Civil War Transcendence, part 74

Yankee wounded

Image from Civil War Reflections:  Honoring the Battles, Soldiers and Spirits.  Copyright 2012, Time Travelers, LLC


The three of us headed back to the site of the skirmish. We were walking our horses to give them a breather. As I looked ahead, I caught sight of the aftermath of battle. I had completely forgotten about the Yanks we had attacked.

As we approached the site, I could see that our boys had captured about 20 Yanks, who subsequently had been ordered to dismount and lay their weapons in a pile. Five of the Yanks were lying on the ground. I could tell that three were dead and two were wounded in the leg. One of our boys was wrapping their wounds. Apparently the Yankee Captain and four of his troopers had escaped.

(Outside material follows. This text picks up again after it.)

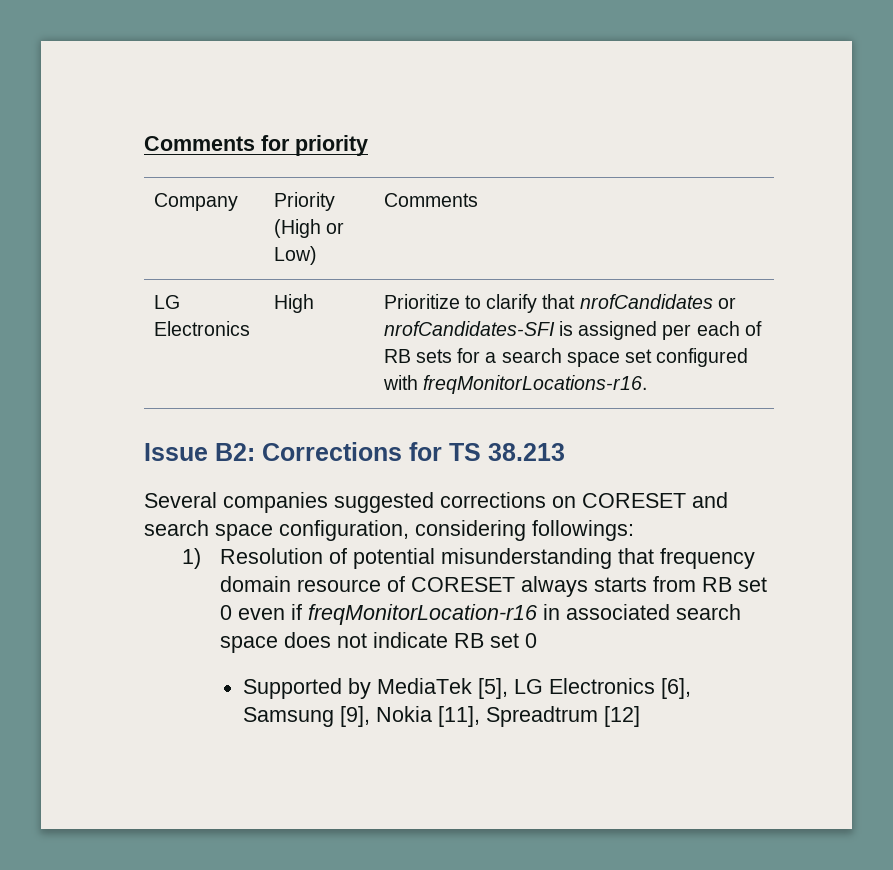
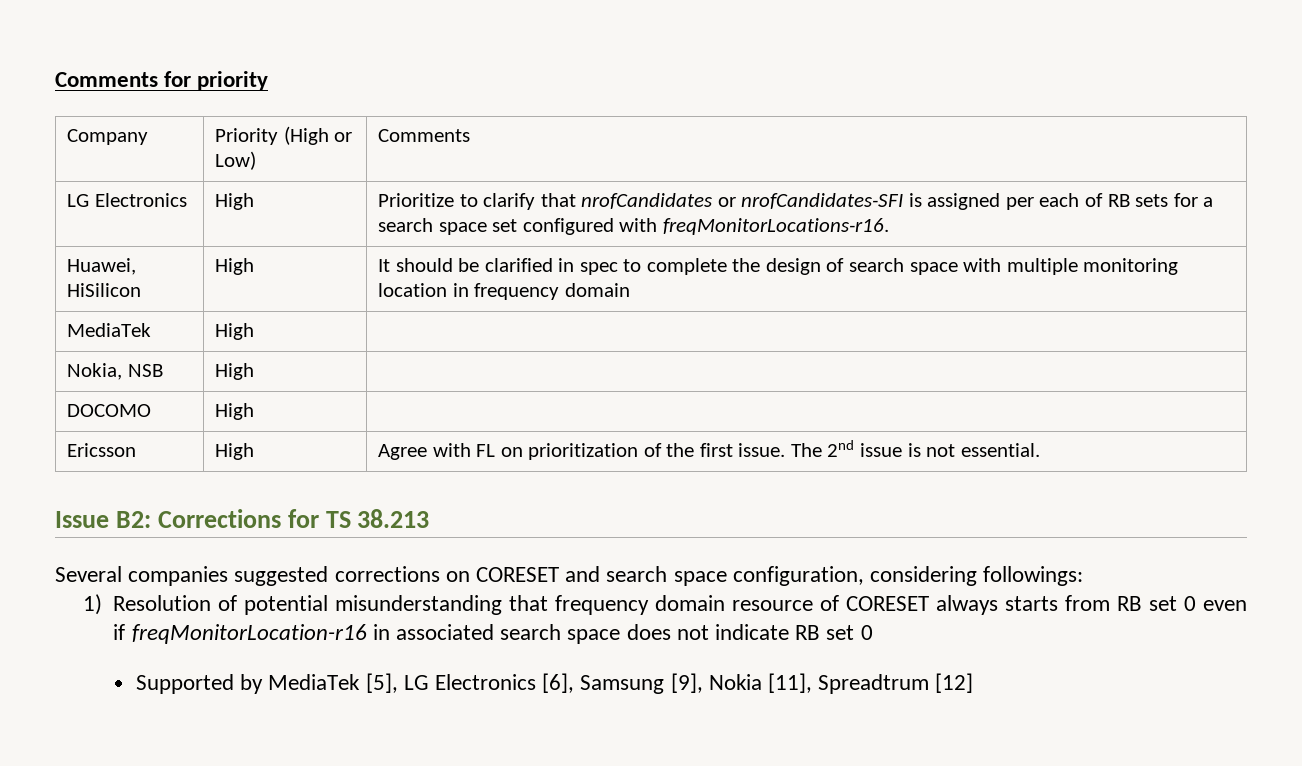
+ Huawei, HiSilicon | High | It should be clarified in spec to complete the design of search space with multiple monitoring location in frequency domain
+ MediaTek | High |
+ Nokia, NSB | High |
+ DOCOMO | High |
+ Ericsson | High | Agree with FL on prioritization of the first issue. The 2nd issue is not essential.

Three of our boys were on the ground and being tended to by some of our troopers. One of them was wounded in the arm and one in the leg. The third appeared to be badly wounded in the chest. Eight of our troopers were holding the horses of the Yanks and the horses of our troopers who had dismounted to oversee the disarming of the enemy.

I was about to suggest to Ms. Newcomer to ride around the group so she wouldn’t be shocked by the carnage, when she rode to where our badly wounded trooper was lying and deftly jumped down from her horse. She quickly walked to the dying trooper and knelt down. Taking her lace handkerchief from the cuff of her dress, she wiped the blood from around the soldier’s mouth, took his dirty hand in hers and looked intently into his eyes.

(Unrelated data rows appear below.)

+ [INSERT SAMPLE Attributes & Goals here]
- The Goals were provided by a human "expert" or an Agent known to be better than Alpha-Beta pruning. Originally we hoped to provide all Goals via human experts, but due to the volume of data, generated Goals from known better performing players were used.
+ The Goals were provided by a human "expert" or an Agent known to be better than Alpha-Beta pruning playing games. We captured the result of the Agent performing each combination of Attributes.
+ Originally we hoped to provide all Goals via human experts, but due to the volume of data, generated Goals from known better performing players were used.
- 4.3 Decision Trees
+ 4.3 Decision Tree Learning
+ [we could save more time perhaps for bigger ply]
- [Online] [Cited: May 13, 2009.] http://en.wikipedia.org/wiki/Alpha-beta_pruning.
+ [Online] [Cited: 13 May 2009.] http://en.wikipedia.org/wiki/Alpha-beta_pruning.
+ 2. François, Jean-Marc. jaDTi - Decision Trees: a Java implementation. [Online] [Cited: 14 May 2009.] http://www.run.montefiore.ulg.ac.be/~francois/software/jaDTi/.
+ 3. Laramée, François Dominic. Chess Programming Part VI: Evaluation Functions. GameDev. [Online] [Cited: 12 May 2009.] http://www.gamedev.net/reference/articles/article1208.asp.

The trooper coughed up some blood and she immediately wiped it away. She then took his hand in both of hers. The trooper smiled, closed his eyes and slowly relaxed as death took him to the other side.

Daphne suddenly realized that the boy had died. She brought his hand to her check and started to weep. All the men, both Rebs and Yanks, had stopped moving when she had approached the dying man and had been watching the tableau unfold. Other than a hospital nurse, they had never known a wealthy young woman to give such caring treatment to a mere private in the ranks.

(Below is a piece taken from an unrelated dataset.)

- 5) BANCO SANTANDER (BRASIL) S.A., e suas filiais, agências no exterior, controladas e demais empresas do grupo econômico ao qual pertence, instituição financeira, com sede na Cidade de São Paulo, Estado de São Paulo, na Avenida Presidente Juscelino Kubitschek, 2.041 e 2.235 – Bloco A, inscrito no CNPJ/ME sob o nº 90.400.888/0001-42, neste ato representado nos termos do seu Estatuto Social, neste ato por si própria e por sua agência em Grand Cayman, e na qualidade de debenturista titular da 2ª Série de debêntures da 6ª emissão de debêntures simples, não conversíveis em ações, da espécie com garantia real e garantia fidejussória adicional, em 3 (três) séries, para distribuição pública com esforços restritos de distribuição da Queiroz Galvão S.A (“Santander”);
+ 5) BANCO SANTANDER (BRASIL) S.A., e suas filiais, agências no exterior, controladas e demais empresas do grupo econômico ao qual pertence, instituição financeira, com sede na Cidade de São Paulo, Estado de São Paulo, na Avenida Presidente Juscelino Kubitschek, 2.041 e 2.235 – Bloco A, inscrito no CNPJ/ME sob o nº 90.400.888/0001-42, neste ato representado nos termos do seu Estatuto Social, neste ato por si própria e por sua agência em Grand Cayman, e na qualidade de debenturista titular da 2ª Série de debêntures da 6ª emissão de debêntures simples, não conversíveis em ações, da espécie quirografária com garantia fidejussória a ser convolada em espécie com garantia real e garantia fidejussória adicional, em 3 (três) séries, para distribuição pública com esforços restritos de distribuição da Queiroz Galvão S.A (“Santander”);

Tears came to my eyes and I had to blink rapidly and bite my lip to keep a stoic composure, which was required of a 19th century gentleman.


About Civil War Reflections

Vernon has been a Civil War buff since childhood, but had been inactive in Civil War history for over two decades. However, in the early 1990s his interest was rekindled after watching Ken Burns’ “Civil War Documentary” on PBS. He particularly became interested in the Battle of Antietam (Sharpsburg) and decided to learn more about this epic struggle.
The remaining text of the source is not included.